Repeat the data exactly as given below, dropping every picture.

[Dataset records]
-- Opening Marker --

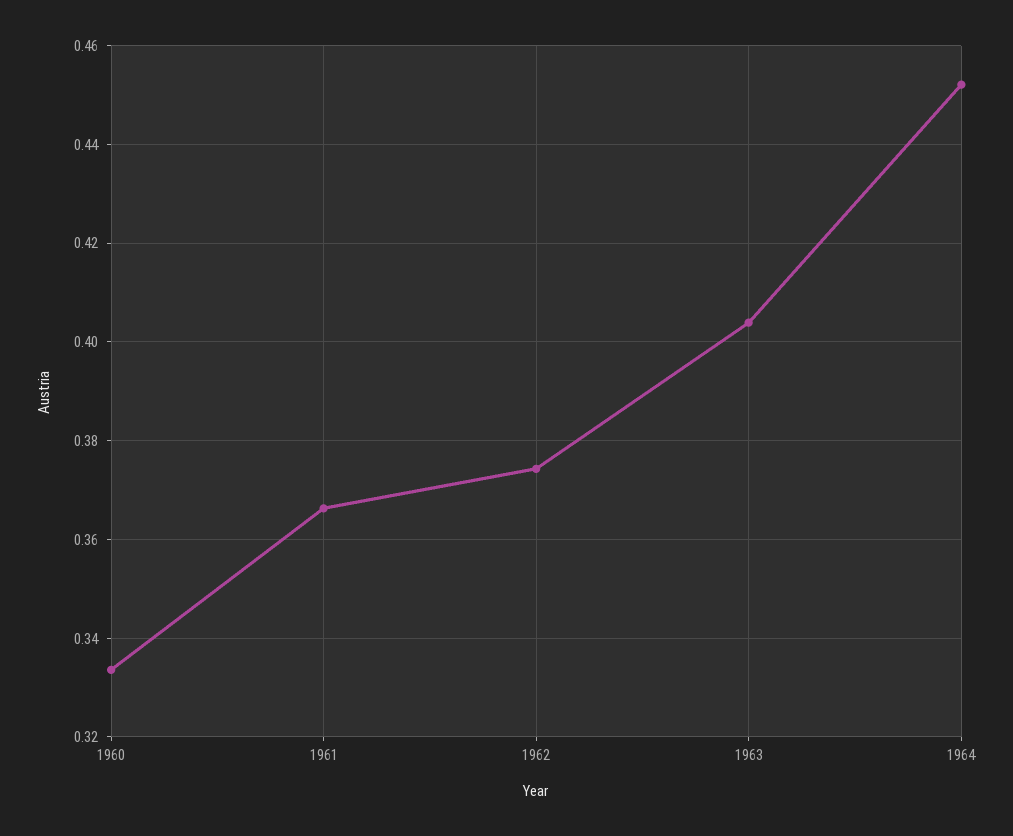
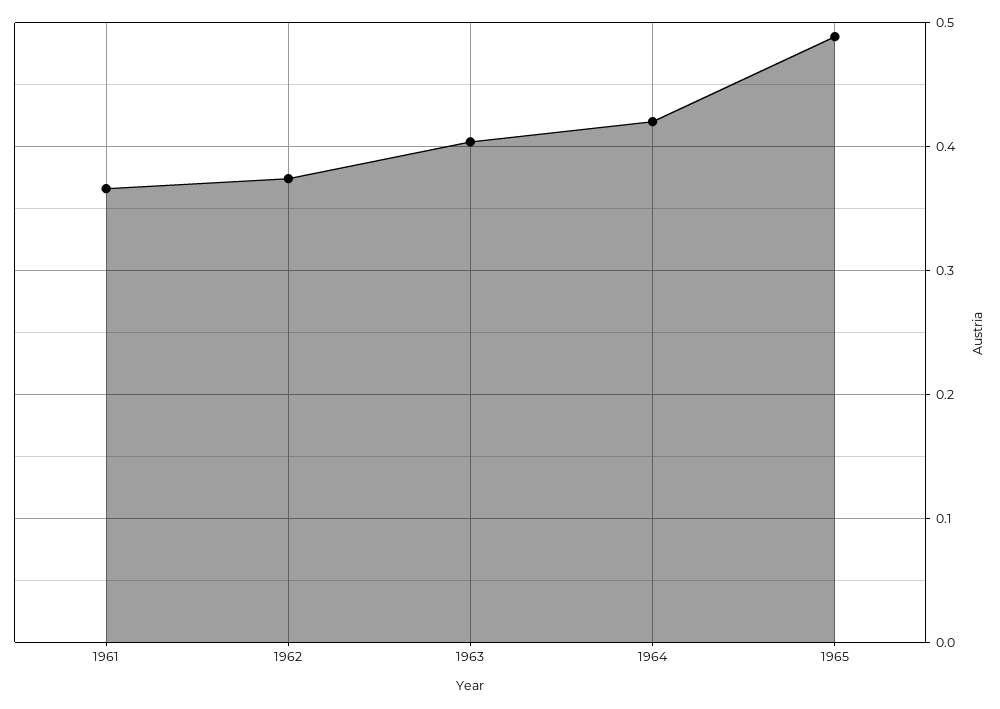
1960: 0.334 -> none
1964: 0.452 -> 0.42
1965: none -> 0.49

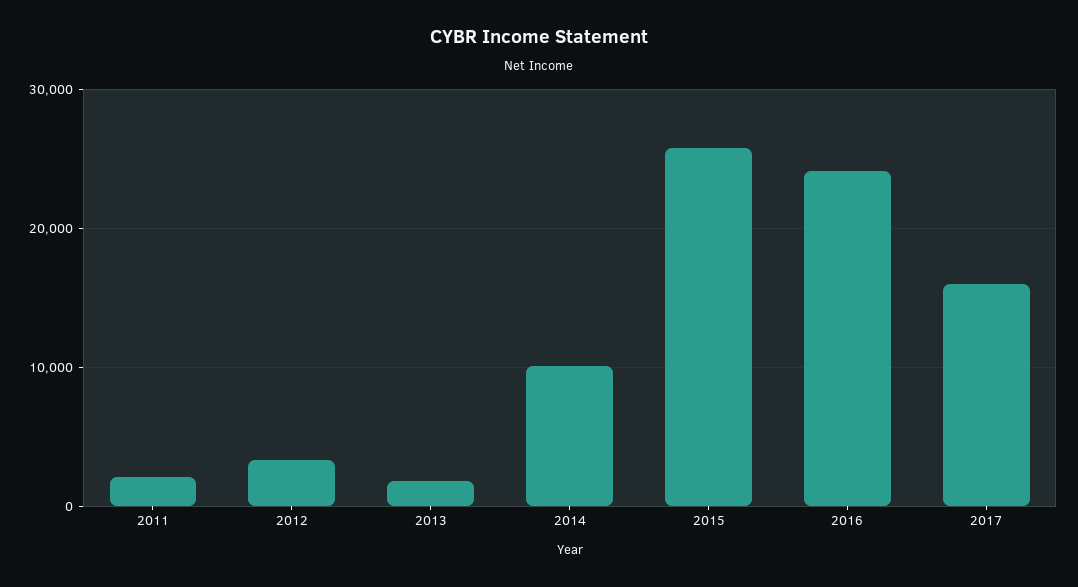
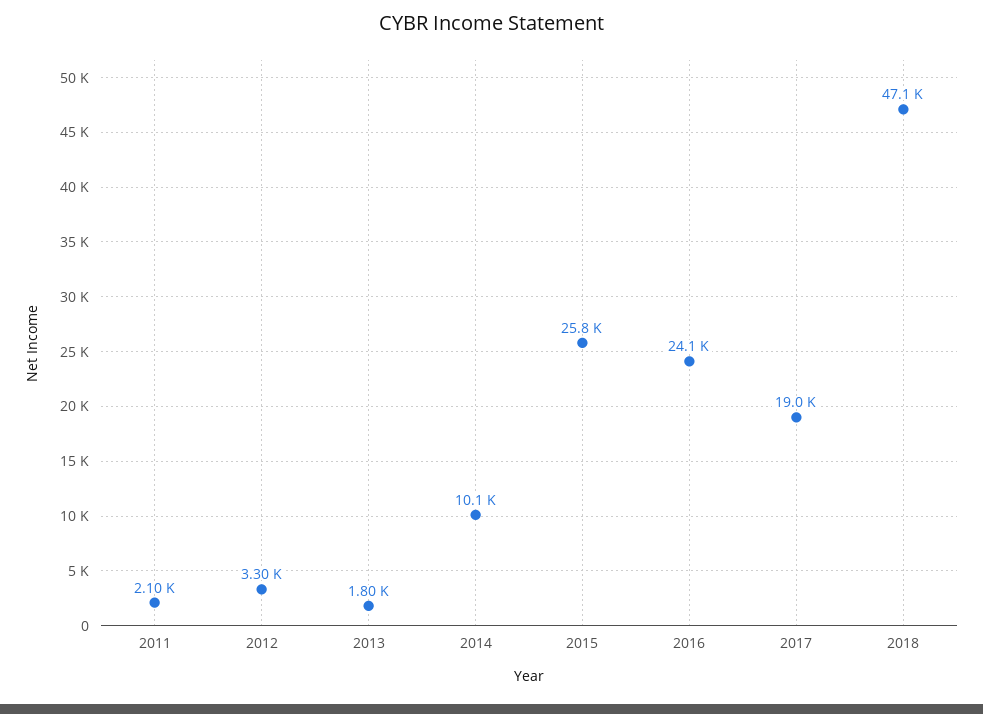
2017: 16000 -> 19000
2018: none -> 47100

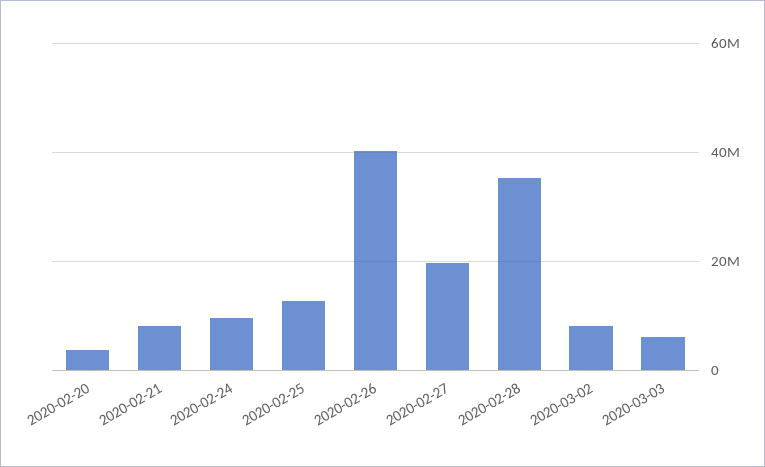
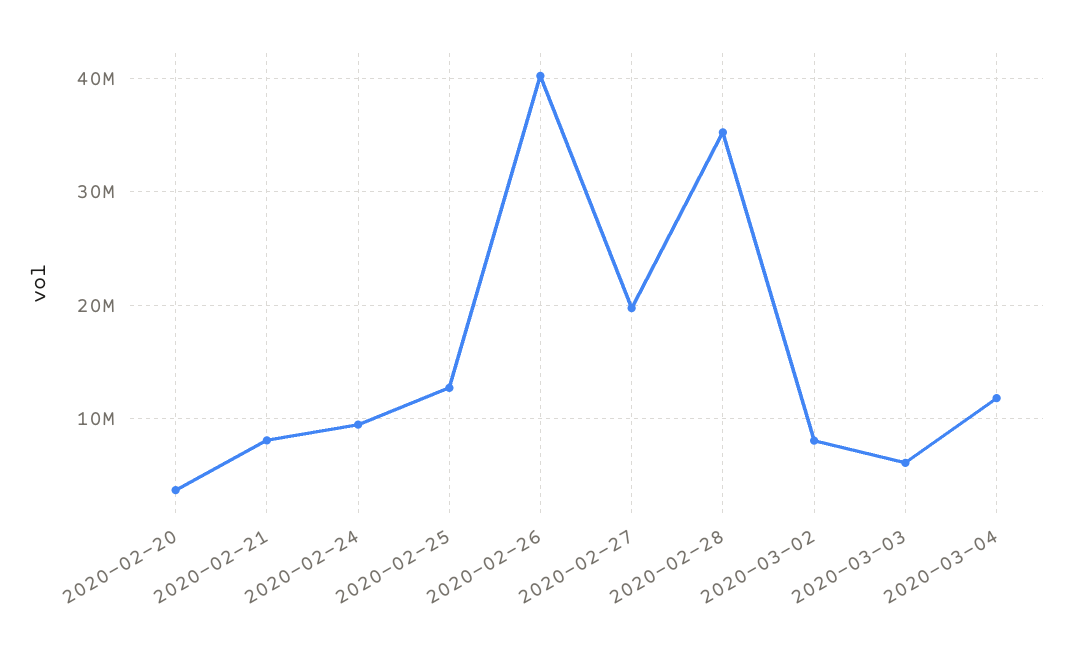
2020-03-04: none -> 12000000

-- Closing Marker --

◆ WRITTEN REPLY ◆
1960: 0.334 -> none
1964: 0.452 -> 0.42
1965: none -> 0.49

2017: 16000 -> 19000
2018: none -> 47100

2020-03-04: none -> 12000000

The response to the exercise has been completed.